Come ho fatto a dimenticarmi della dottrina economica più classica dei nostri padri economisti più classici e neoclassici, i cui seguaci ormai avviluppano ogni genere di istituzione pubblica e privata? La nostra piccola Italia ne è l’esempio emblematico e incontrastato. Il mercato è la vera e unica panacea di ogni male, l’unico strumento che può sollevare le sorti di ogni nazione, sviluppata o non. Il PIL è la vera ricchezza di ogni nazione: e allora, perché non commerciare più armi? Perché minare un settore produttivo così florido nel mondo occidentale? Ed io, povero me, che ho tradotto e pubblicato in Italia il Rapporto al Ministro per l’economia solidale francese scritto da Patrick Viveret nel 2001 dal titolo “Ripensare la ricchezza. Dalla tirannia del PIL alle nuove forme di economia sociale” (TerrediMezzo, Milano 2005)... che ingenuo sono stato! O forse no? O forse ancora trovo dentro di me (insieme con tanti altri milioni di persone) la speranza che si possa pensare diversamente sui grandi problemi del mondo e dell’umanità, come la non violenza, la giustizia, il rispetto, la solidarietà?

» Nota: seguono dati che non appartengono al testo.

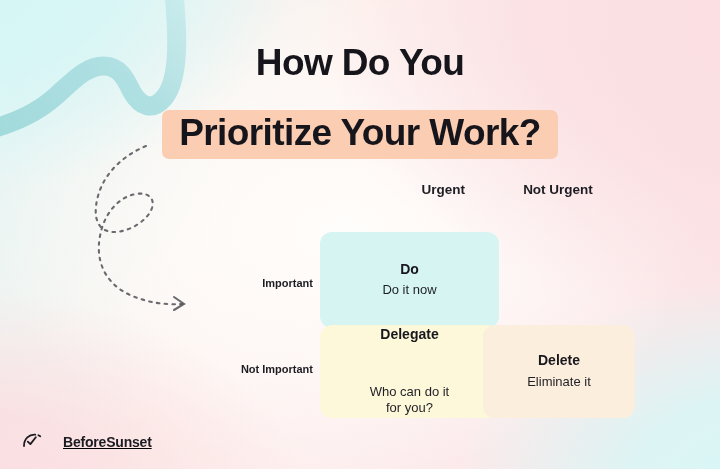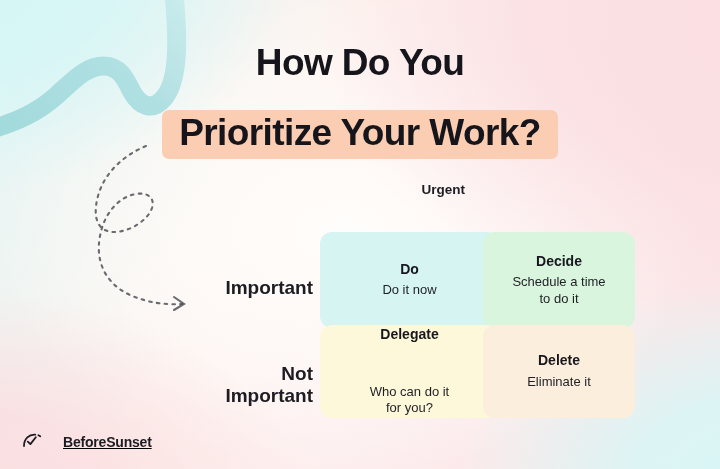"Not Urgent" div.col-header { html: none -> <div>Not Urgent</div> }
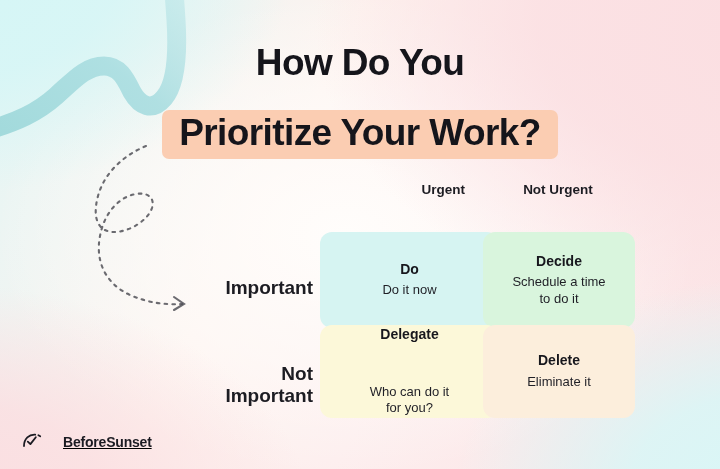"Decide" div.cell { html: <div> <div>Decide</div> <div>Schedule a time to do it</div> </div> -> none }
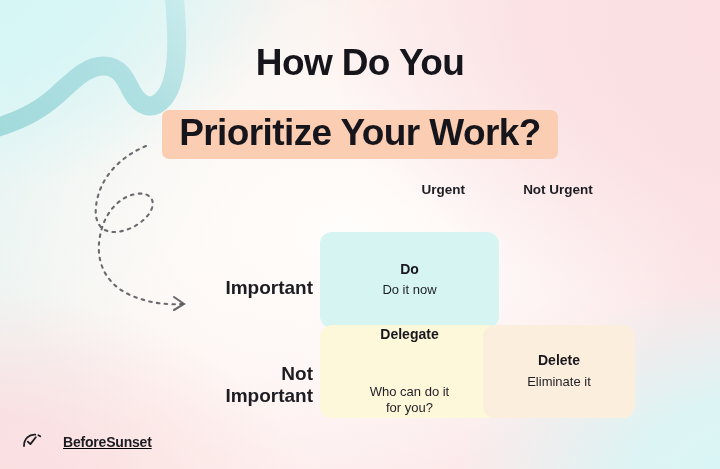"Important" .row-label { font-size: 19px -> 11px }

Quali enormi contraddizioni imperversano nella nostra povera esistenza! Eppure non ci costerebbe nulla porre dei distinguo, per capire che le armi non sono merci alla pari del pane, che le munizioni non sono merci come i pomodori, che la produzione ed il commercio di armi non generano fabbriche e posti di lavoro come l’edilizia e la metalmeccanica, come il tessile e l’agricoltura. Con un nodo in gola chiudo quest’articolo con una frase di Cornelius Castoriadis: “Dovremmo volere una società in cui i valori economici non siano più centrali (o unici), dove l’economia sia rimessa al suo posto come semplice mezzo della vita umana e non come fine ultimo, una società in cui si rinunci dunque a questa corsa folle verso un consumo sempre crescente. Tutto ciò è necessario non soltanto per evitare la definitiva distruzione dell’ambiente terrestre, ma anche e soprattutto per liberarci della miseria psichica e morale propria degli uomini contemporanei”. Vorrei che a questa sconfitta di una nobile causa come il referendum brasiliano, seguisse una nuova presa di coscienza sui grandi temi dell’umanità, per avviarsi verso una nuova “coscientizzazione” (per riportare l’espressione dei Paulo Freire ne La pedagogia degli oppressi) dei problemi che affliggono la parte più debole dell’umanità, quella parte migliore di umanità che subisce torti e calamità naturali e non, quella parte di umanità che comunque avanza, tra mille difficoltà e contraddizioni, lungo il progetto utopico di una società di giustizia, fondata sui principi della pace, della non violenza, della fraternità, dei diritti e del rispetto, che da sempre sorregge e guida i popoli e le nazioni.